The second layer does not. When the only variable changing is lighting between shifts, or parts arriving at slightly different angles, more training data closes the gap. When lighting, position, and layout all change at once, which they do on every factory floor every shift, today’s best models’ success rate collapses to zero. A February 2026 five-model benchmark confirmed the pattern across the field: best-in-class performance reached only 18-24% when multiple variables shifted simultaneously.

The reason is architectural. Current vision-language-action models are pattern-recognition systems. They identify visual sequences they have seen before and replay the associated motor commands; none maintain an explicit model of physics. A robot trained on ten thousand successful box transfers doesn’t know that a wet conveyor belt changes the grip force required, or that a box three centimeters off-center torques the wrist differently. It knows what success looks like, and it doesn’t know why it succeeds. More training data cannot close a functional gap that exists because the system has no causal model of the world it operates in. Closing that gap requires the robot to fail in a specific environment, be corrected, and accumulate enough corrections to generalize. That process happens on real factory floors, not in simulation.

$7.55 an Hour

The business case for a humanoid robot turns on one question: can it do the job well enough that its amortized cost per hour beats the fully loaded cost of the person it replaces?
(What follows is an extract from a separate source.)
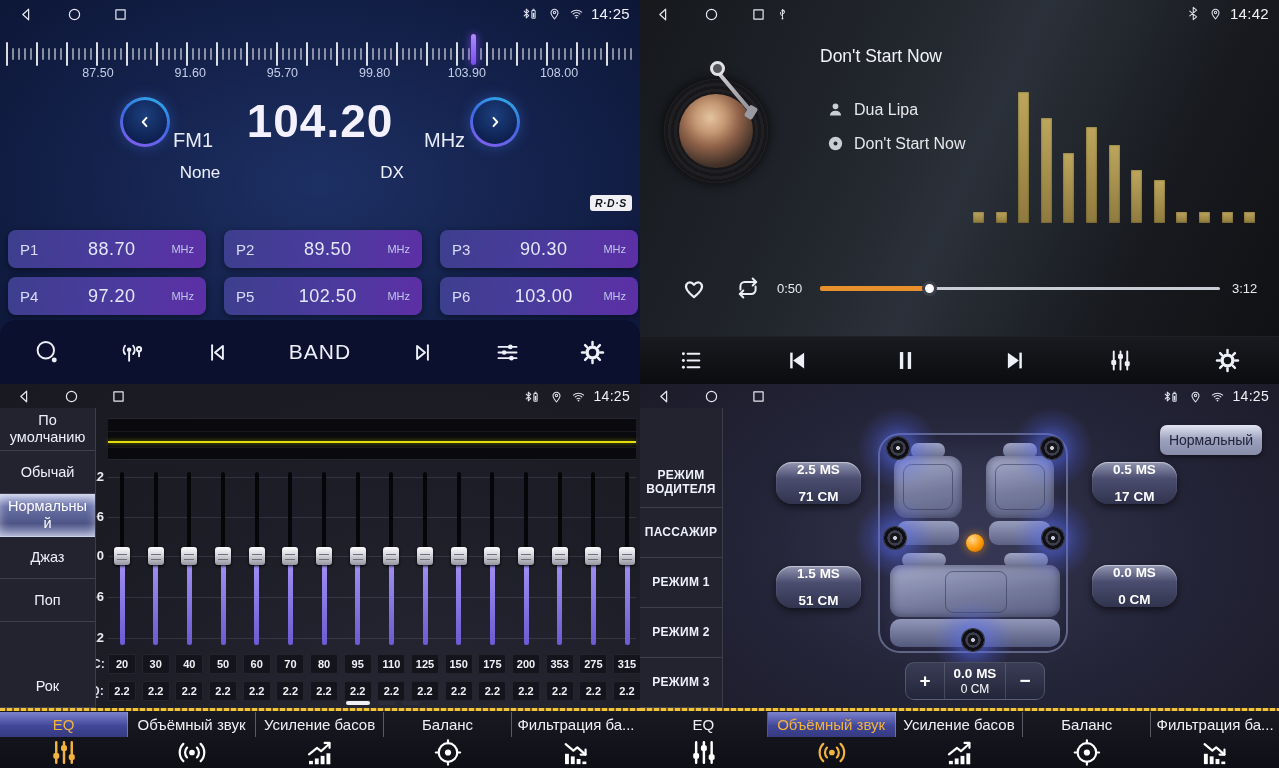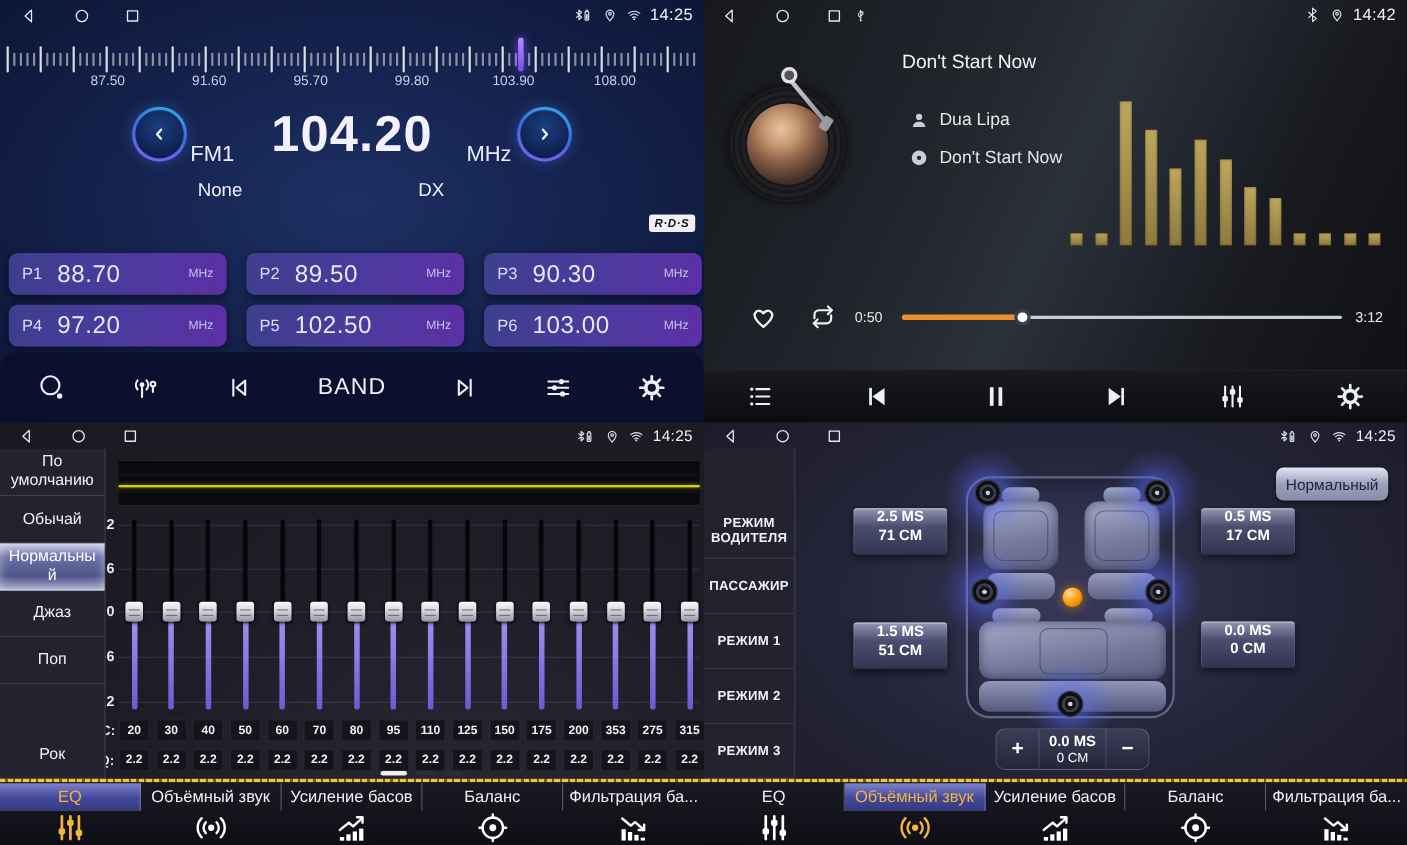"88.70" .p-freq { font-size: 22px -> 18px; text-align: none -> center }
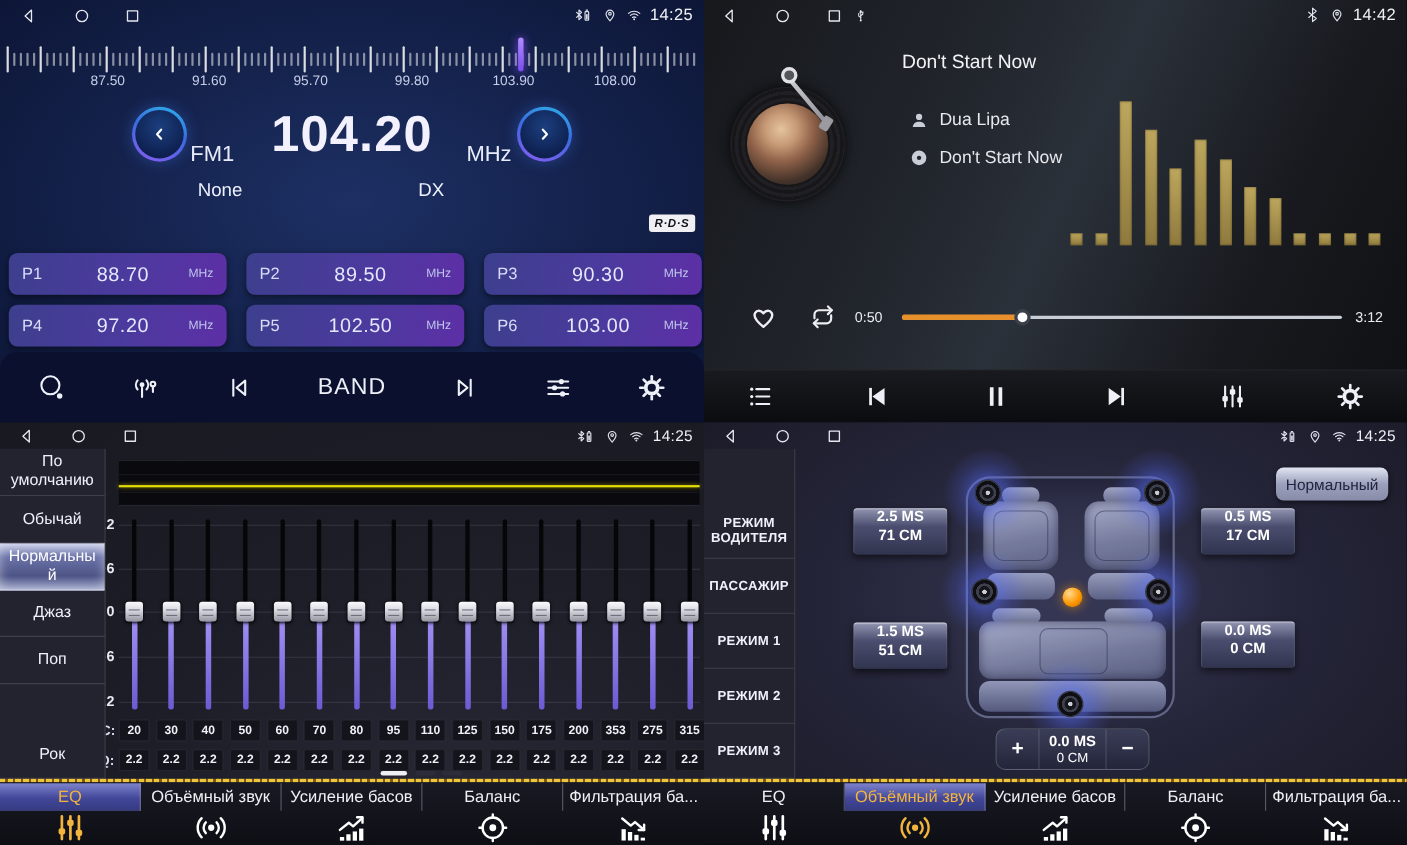"2.5 MS" .delay-btn { border-radius: 3px -> 16px; justify-content: flex-start -> space-between }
Goldman Sachs documented a 40% single-year decline in humanoid manufacturing costs between 2022 and 2023. The trajectory follows Wright’s Law, and the critical threshold arrives around mid-2027 when the bill of materials crosses approximately $50,000.

At that price point, in 16-hour daily operation, the all-in effective cost falls to approximately $7.55 per robot-hour on a fully loaded total cost of ownership basis. Today, sixteen hours requires the robot to either swap its own battery from a rack when it runs low, or stand on a charging station. Some platforms already support this but most bipedals don’t yet. At current runtimes of 6-10 productive hours, the effective cost would be $12-20/hour.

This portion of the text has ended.